Love. There is a euphoric vulnerability associated with that word. I didn’t believe love existed. I would hear others speak of this elusive emotion and how happy they were only to see them later totally miserable saying they fell out of love. Was it so simple to fall in love with a person one day then fall out another? I didn’t want to experience the misery these people suffered so I kept my heart out of it. I’m a logical empath. Maybe that is an oxymoron. An empath who thinks more than she feels, it doesn’t seem right. Balance is needed and from watching my friends, there is no balance when it comes to love. It’s either cold and calculated or you become a raving lunatic.

I was asked if I had ever been in love. That was a difficult self-reflective question. I love my children but that is a different kind of love than that between a man and a woman. Maybe? Possibly? Do you mean have I ever acted in a stupid, irrational way because of someone else?

I have an infinity for sounds. People sound differently to me and I tend to gravitate toward certain sounds and vibrations. One day as I was pulling into a parking lot, I heard this incredible deep reverberating sound. Think a couple of octaves deeper than a cello’s deepest sound. It came clear and pure. You could say I fell instantly in love with that sound. It is not an irrational love. It is equal to falling in love with a symphony or an opera. Then I met the man behind the sound and that is when it started becoming irrational. Maybe not irrational. He was constantly on my mind. I wanted to see him all the time, I’d make stupid excuses to be around him. Puppy love, lust, casual sexual interest? I cannot tell.

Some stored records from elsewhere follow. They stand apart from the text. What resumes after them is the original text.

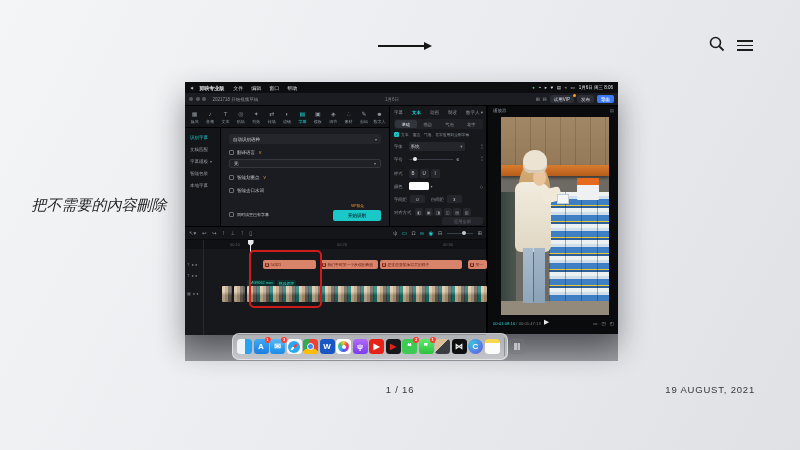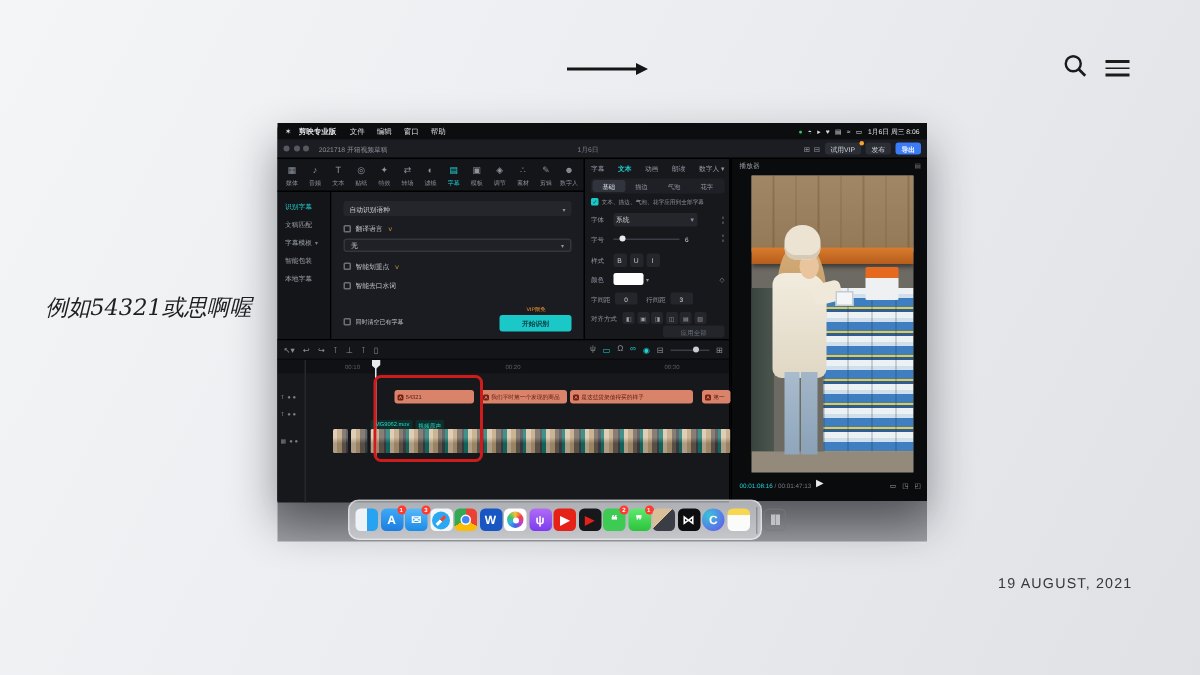"把不需要的內容刪除" div { html: none -> <div>把不需要的內容刪除</div> }
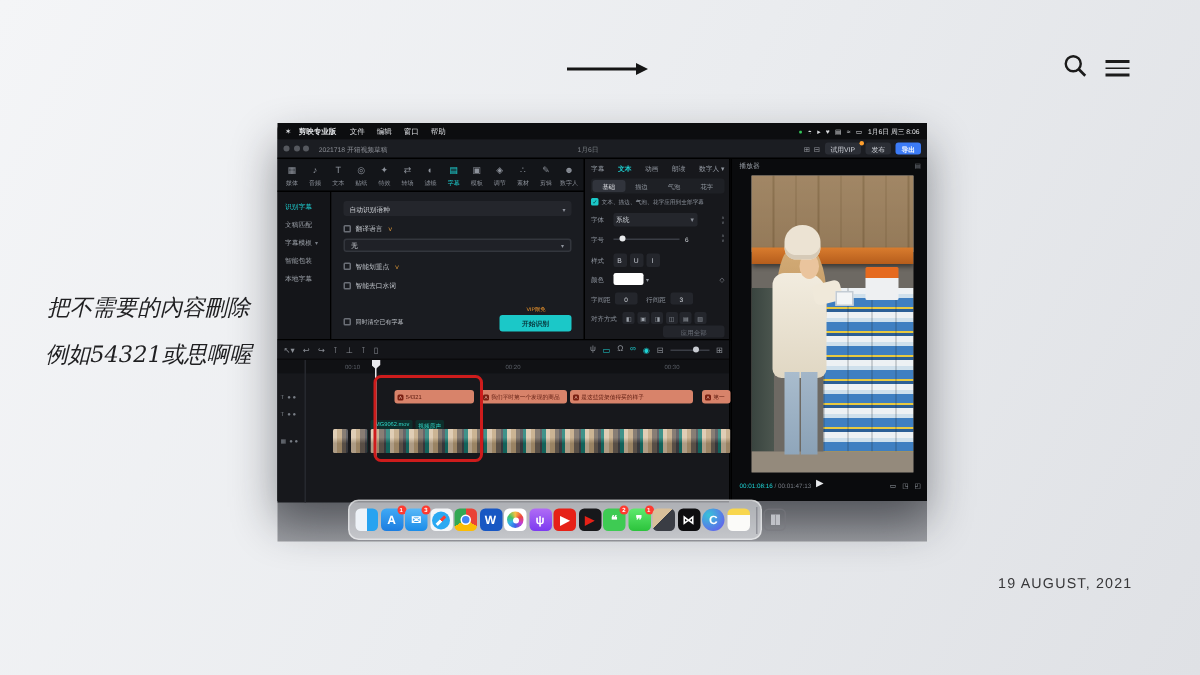"例如54321或思啊喔" div { html: <div>例如54321或思啊喔</div> -> none }
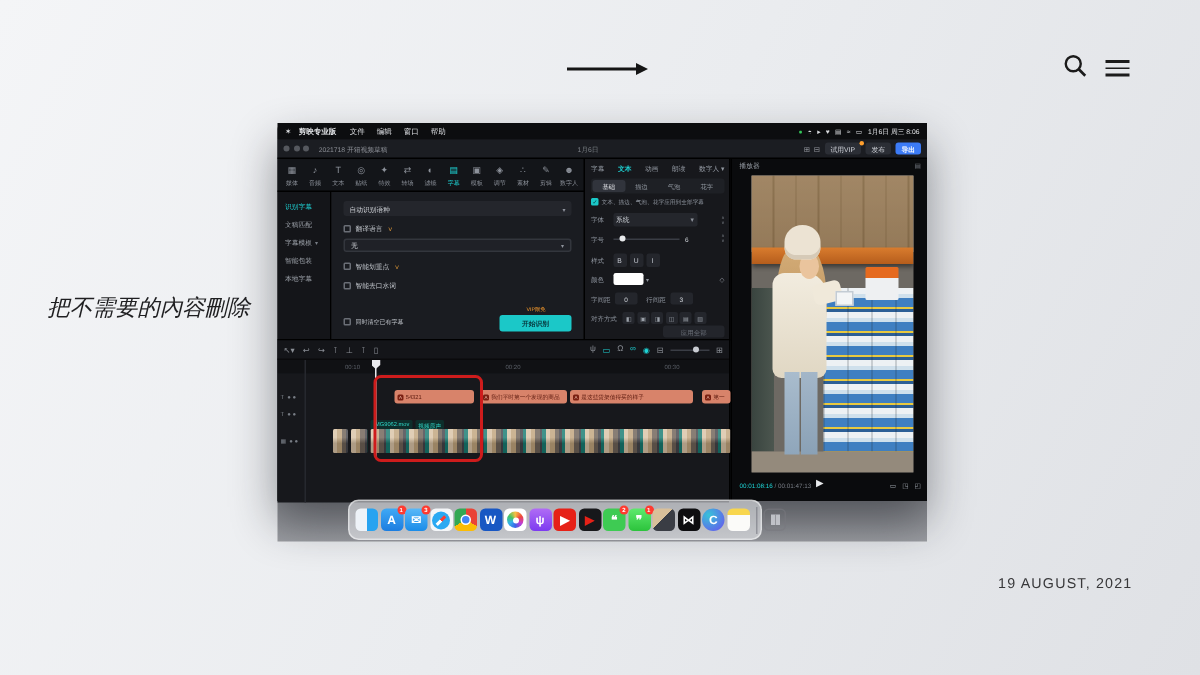"1 / 16" div.ab { html: none -> <div>1 / 16</div> }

The more time I spent with him, our friendship grew and my feelings evened out. I didn’t think I was still being stupid or irrational.
Then he left. Talk about irrational. I guess I was in love. Insecurities I thought I had outgrown came flooding back. Me being a writer, my mind would come up with a thousand and one scenarios for things gone wrong. “What if…” was emblazoned in my brain. I didn’t tell him how I felt although I was positive he knew. He had feelings for me too, I just didn’t know how deep they went. So all the insecurities I had growing up because I was told I was not “enough” came rushing in. All the relationships I had taught me there was always someone better than me out there. No one is going to stick around for someone like me. No one was going to want to be a part of my weirdness. His leaving reiterated all of this. Sad I know. It goes to show Love is irrational and uncontrollable and I hate not being in control.

I was asked if I was lovesick. I had to look up the definition of that phrase. It likened it to being a drug addict coming off of a high. Hmmm. That was pretty dire but fit my symptoms. Not really. I didn’t have the shakes but I couldn’t concentrate, was sad all the time, obsessed with why.

Our relationship progressed. I had to learn to trust him and when he didn’t call or text for a while it wasn’t me. So when he asked me if I had ever been in love. I realized that I hadn’t. Not like this. I’d never thought about forever with another person. To see oneself attached to another through this lifetime and the next is quite exhilarating. Learning balance between the logical and irrational is still a little difficult however, I look forward to this new journey in my life.